TASK REQUIREMENTS: Please reproduce the following records exactly, with nothing omitted.

Revision tracking records:
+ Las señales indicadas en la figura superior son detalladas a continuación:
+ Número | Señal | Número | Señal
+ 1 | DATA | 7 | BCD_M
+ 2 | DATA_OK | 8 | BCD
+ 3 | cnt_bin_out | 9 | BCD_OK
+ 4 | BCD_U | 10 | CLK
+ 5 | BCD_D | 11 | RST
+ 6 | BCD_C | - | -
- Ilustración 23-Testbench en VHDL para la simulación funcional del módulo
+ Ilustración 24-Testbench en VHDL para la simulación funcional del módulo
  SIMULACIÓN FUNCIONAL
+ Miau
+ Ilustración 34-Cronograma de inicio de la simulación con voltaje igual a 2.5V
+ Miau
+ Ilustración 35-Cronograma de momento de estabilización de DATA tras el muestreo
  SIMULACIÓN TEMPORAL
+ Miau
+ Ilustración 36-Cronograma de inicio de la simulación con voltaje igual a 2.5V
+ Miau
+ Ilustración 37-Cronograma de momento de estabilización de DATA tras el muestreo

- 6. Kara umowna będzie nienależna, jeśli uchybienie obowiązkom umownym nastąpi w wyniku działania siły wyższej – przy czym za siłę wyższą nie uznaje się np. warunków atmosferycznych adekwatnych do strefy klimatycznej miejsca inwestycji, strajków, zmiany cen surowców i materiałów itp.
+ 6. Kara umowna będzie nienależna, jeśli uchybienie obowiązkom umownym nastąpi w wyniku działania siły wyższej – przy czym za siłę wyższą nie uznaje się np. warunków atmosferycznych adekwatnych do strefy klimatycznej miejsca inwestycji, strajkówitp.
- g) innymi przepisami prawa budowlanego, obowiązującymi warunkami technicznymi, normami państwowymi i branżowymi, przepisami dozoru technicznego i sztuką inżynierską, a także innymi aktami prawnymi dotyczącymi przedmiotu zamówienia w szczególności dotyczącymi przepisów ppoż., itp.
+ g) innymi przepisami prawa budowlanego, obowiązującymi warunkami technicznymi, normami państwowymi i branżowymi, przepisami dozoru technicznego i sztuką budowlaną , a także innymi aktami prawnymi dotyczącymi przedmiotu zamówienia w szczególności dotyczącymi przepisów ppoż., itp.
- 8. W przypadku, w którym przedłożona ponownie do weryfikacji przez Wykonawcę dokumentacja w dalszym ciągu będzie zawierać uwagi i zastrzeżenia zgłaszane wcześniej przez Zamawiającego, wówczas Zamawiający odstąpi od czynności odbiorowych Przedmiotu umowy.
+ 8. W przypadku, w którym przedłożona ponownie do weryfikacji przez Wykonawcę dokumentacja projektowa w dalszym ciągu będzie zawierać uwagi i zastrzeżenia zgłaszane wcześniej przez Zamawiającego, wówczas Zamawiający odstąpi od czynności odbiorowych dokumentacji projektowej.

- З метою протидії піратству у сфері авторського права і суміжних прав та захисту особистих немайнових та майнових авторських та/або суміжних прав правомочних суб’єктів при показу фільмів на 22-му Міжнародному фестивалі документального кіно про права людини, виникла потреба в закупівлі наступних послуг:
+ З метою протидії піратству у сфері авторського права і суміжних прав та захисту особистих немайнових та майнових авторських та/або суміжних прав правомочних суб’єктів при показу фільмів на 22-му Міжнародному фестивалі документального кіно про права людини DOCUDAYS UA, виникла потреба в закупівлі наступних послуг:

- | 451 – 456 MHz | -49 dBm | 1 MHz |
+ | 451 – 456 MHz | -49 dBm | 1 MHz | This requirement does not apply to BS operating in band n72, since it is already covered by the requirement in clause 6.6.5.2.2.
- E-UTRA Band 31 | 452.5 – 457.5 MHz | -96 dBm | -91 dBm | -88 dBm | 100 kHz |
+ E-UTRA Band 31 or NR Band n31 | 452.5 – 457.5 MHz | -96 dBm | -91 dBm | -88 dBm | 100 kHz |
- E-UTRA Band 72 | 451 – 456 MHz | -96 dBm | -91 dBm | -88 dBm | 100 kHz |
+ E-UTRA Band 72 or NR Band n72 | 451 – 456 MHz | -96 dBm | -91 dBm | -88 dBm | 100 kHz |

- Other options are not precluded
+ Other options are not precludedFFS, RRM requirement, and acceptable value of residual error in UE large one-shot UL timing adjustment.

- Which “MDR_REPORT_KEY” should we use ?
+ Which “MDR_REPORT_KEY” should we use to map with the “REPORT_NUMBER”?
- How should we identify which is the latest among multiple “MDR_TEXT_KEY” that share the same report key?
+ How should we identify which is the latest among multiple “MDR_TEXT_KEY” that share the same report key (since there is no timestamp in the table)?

SOLUTION TO THIS PROBLEM:
+ Las señales indicadas en la figura superior son detalladas a continuación:
+ Número | Señal | Número | Señal
+ 1 | DATA | 7 | BCD_M
+ 2 | DATA_OK | 8 | BCD
+ 3 | cnt_bin_out | 9 | BCD_OK
+ 4 | BCD_U | 10 | CLK
+ 5 | BCD_D | 11 | RST
+ 6 | BCD_C | - | -
- Ilustración 23-Testbench en VHDL para la simulación funcional del módulo
+ Ilustración 24-Testbench en VHDL para la simulación funcional del módulo
  SIMULACIÓN FUNCIONAL
+ Miau
+ Ilustración 34-Cronograma de inicio de la simulación con voltaje igual a 2.5V
+ Miau
+ Ilustración 35-Cronograma de momento de estabilización de DATA tras el muestreo
  SIMULACIÓN TEMPORAL
+ Miau
+ Ilustración 36-Cronograma de inicio de la simulación con voltaje igual a 2.5V
+ Miau
+ Ilustración 37-Cronograma de momento de estabilización de DATA tras el muestreo

- 6. Kara umowna będzie nienależna, jeśli uchybienie obowiązkom umownym nastąpi w wyniku działania siły wyższej – przy czym za siłę wyższą nie uznaje się np. warunków atmosferycznych adekwatnych do strefy klimatycznej miejsca inwestycji, strajków, zmiany cen surowców i materiałów itp.
+ 6. Kara umowna będzie nienależna, jeśli uchybienie obowiązkom umownym nastąpi w wyniku działania siły wyższej – przy czym za siłę wyższą nie uznaje się np. warunków atmosferycznych adekwatnych do strefy klimatycznej miejsca inwestycji, strajkówitp.
- g) innymi przepisami prawa budowlanego, obowiązującymi warunkami technicznymi, normami państwowymi i branżowymi, przepisami dozoru technicznego i sztuką inżynierską, a także innymi aktami prawnymi dotyczącymi przedmiotu zamówienia w szczególności dotyczącymi przepisów ppoż., itp.
+ g) innymi przepisami prawa budowlanego, obowiązującymi warunkami technicznymi, normami państwowymi i branżowymi, przepisami dozoru technicznego i sztuką budowlaną , a także innymi aktami prawnymi dotyczącymi przedmiotu zamówienia w szczególności dotyczącymi przepisów ppoż., itp.
- 8. W przypadku, w którym przedłożona ponownie do weryfikacji przez Wykonawcę dokumentacja w dalszym ciągu będzie zawierać uwagi i zastrzeżenia zgłaszane wcześniej przez Zamawiającego, wówczas Zamawiający odstąpi od czynności odbiorowych Przedmiotu umowy.
+ 8. W przypadku, w którym przedłożona ponownie do weryfikacji przez Wykonawcę dokumentacja projektowa w dalszym ciągu będzie zawierać uwagi i zastrzeżenia zgłaszane wcześniej przez Zamawiającego, wówczas Zamawiający odstąpi od czynności odbiorowych dokumentacji projektowej.

- З метою протидії піратству у сфері авторського права і суміжних прав та захисту особистих немайнових та майнових авторських та/або суміжних прав правомочних суб’єктів при показу фільмів на 22-му Міжнародному фестивалі документального кіно про права людини, виникла потреба в закупівлі наступних послуг:
+ З метою протидії піратству у сфері авторського права і суміжних прав та захисту особистих немайнових та майнових авторських та/або суміжних прав правомочних суб’єктів при показу фільмів на 22-му Міжнародному фестивалі документального кіно про права людини DOCUDAYS UA, виникла потреба в закупівлі наступних послуг:

- | 451 – 456 MHz | -49 dBm | 1 MHz |
+ | 451 – 456 MHz | -49 dBm | 1 MHz | This requirement does not apply to BS operating in band n72, since it is already covered by the requirement in clause 6.6.5.2.2.
- E-UTRA Band 31 | 452.5 – 457.5 MHz | -96 dBm | -91 dBm | -88 dBm | 100 kHz |
+ E-UTRA Band 31 or NR Band n31 | 452.5 – 457.5 MHz | -96 dBm | -91 dBm | -88 dBm | 100 kHz |
- E-UTRA Band 72 | 451 – 456 MHz | -96 dBm | -91 dBm | -88 dBm | 100 kHz |
+ E-UTRA Band 72 or NR Band n72 | 451 – 456 MHz | -96 dBm | -91 dBm | -88 dBm | 100 kHz |

- Other options are not precluded
+ Other options are not precludedFFS, RRM requirement, and acceptable value of residual error in UE large one-shot UL timing adjustment.

- Which “MDR_REPORT_KEY” should we use ?
+ Which “MDR_REPORT_KEY” should we use to map with the “REPORT_NUMBER”?
- How should we identify which is the latest among multiple “MDR_TEXT_KEY” that share the same report key?
+ How should we identify which is the latest among multiple “MDR_TEXT_KEY” that share the same report key (since there is no timestamp in the table)?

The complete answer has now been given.